**Exercise details:**
Output the data word for word, dropping every image.

Content revision data
########################################

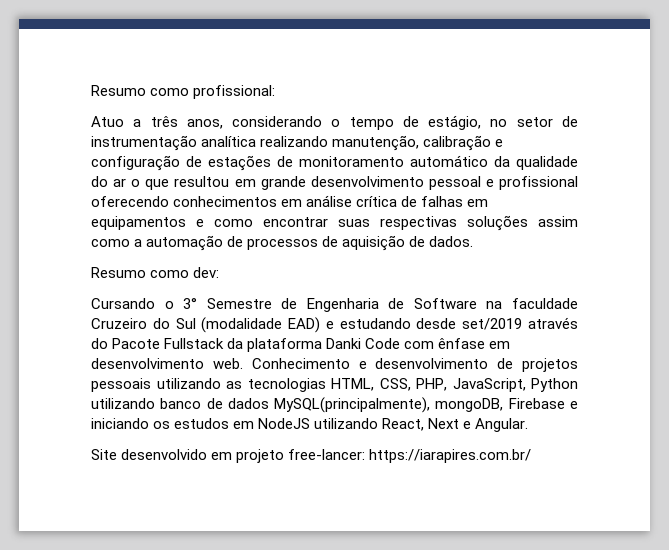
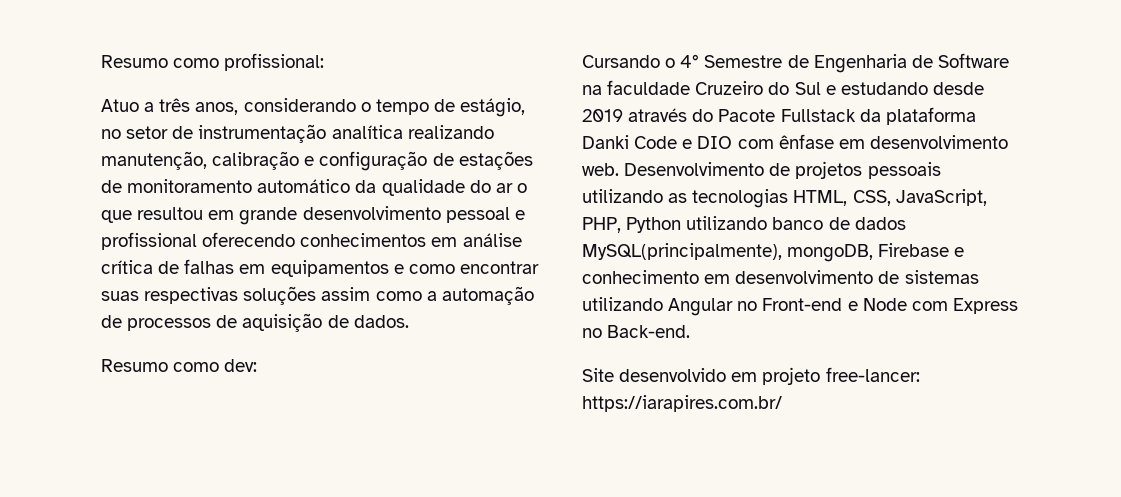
[183,298,198,309] 3° -> [680,54,700,68] 4°
[201,317,321,333] (modalidade EAD) -> (821, 88) none
[462,318,523,330] set/2019 -> [582,109,623,122] 2019
(401, 343) none -> [682,136,733,149] e DIO
[251,358,489,369] Conhecimento e desenvolvimento -> [624,162,765,176] Desenvolvimento
[416,378,526,392] PHP, JavaScript, -> [895,189,987,206] [582,217,621,233] JavaScript, PHP,
[91,418,529,432] iniciando os estudos em NodeJS utilizando React, Next e Angular. -> [582,270,979,284] [582,297,1018,316] [582,325,691,338] conhecimento em desenvolvimento de sistemas utilizando Angular no Front-end e Node com Express no Back-end.

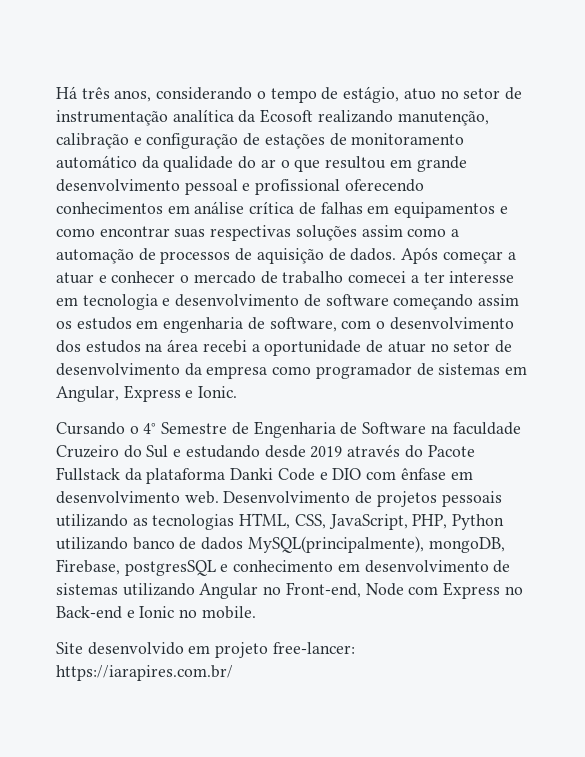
[101,53,325,71] [101,99,155,112] Resumo como profissional: // Atuo a -> [56,86,77,99] Há
(526, 107) none -> [403,88,436,100] atuo
(403, 132) none -> [238,109,314,123] da Ecosoft
[101,359,258,372] // Resumo como dev: -> [401,247,516,264] [56,271,515,284] [56,294,520,310] [56,317,514,333] [56,339,512,356] [56,363,528,379] [56,385,238,402] Após começar a atuar e conhecer o mercado de trabalho comecei a ter interesse em tecnologia e desenvolvimento de software começando assim os estudos em engenharia de software, com o desenvolvimento dos estudos na área recebi a oportunidade de atuar no setor de desenvolvimento da empresa como programador de sistemas em Angular, Express e Ionic.
[878,243,950,257] Firebase -> [56,559,216,576] Firebase, postgresSQL
[762,298,858,311] Front-end e -> [285,582,361,598] Front-end,
[607,325,691,338] Back-end. -> [56,606,256,619] Back-end e Ionic no mobile.

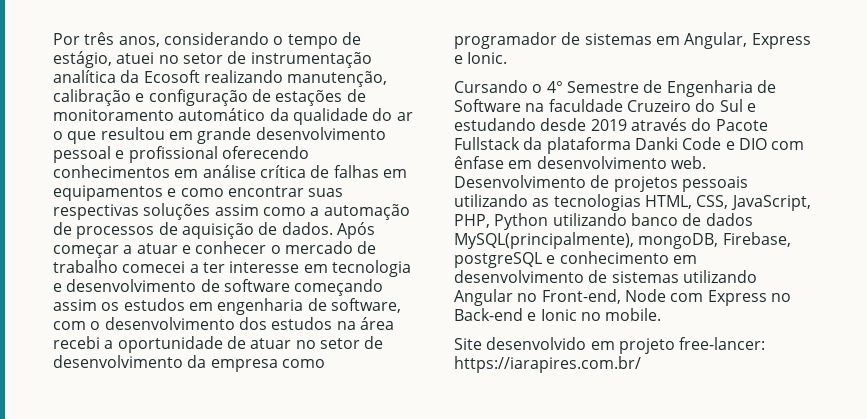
[56,86,77,99] Há -> [53,33,80,45] Por
[403,88,436,100] atuo -> [116,52,155,64] atuei
[124,560,216,576] postgresSQL -> [454,252,542,268] postgreSQL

########################################

**Answer to this exercise:**
[183,298,198,309] 3° -> [680,54,700,68] 4°
[201,317,321,333] (modalidade EAD) -> (821, 88) none
[462,318,523,330] set/2019 -> [582,109,623,122] 2019
(401, 343) none -> [682,136,733,149] e DIO
[251,358,489,369] Conhecimento e desenvolvimento -> [624,162,765,176] Desenvolvimento
[416,378,526,392] PHP, JavaScript, -> [895,189,987,206] [582,217,621,233] JavaScript, PHP,
[91,418,529,432] iniciando os estudos em NodeJS utilizando React, Next e Angular. -> [582,270,979,284] [582,297,1018,316] [582,325,691,338] conhecimento em desenvolvimento de sistemas utilizando Angular no Front-end e Node com Express no Back-end.

[101,53,325,71] [101,99,155,112] Resumo como profissional: // Atuo a -> [56,86,77,99] Há
(526, 107) none -> [403,88,436,100] atuo
(403, 132) none -> [238,109,314,123] da Ecosoft
[101,359,258,372] // Resumo como dev: -> [401,247,516,264] [56,271,515,284] [56,294,520,310] [56,317,514,333] [56,339,512,356] [56,363,528,379] [56,385,238,402] Após começar a atuar e conhecer o mercado de trabalho comecei a ter interesse em tecnologia e desenvolvimento de software começando assim os estudos em engenharia de software, com o desenvolvimento dos estudos na área recebi a oportunidade de atuar no setor de desenvolvimento da empresa como programador de sistemas em Angular, Express e Ionic.
[878,243,950,257] Firebase -> [56,559,216,576] Firebase, postgresSQL
[762,298,858,311] Front-end e -> [285,582,361,598] Front-end,
[607,325,691,338] Back-end. -> [56,606,256,619] Back-end e Ionic no mobile.

[56,86,77,99] Há -> [53,33,80,45] Por
[403,88,436,100] atuo -> [116,52,155,64] atuei
[124,560,216,576] postgresSQL -> [454,252,542,268] postgreSQL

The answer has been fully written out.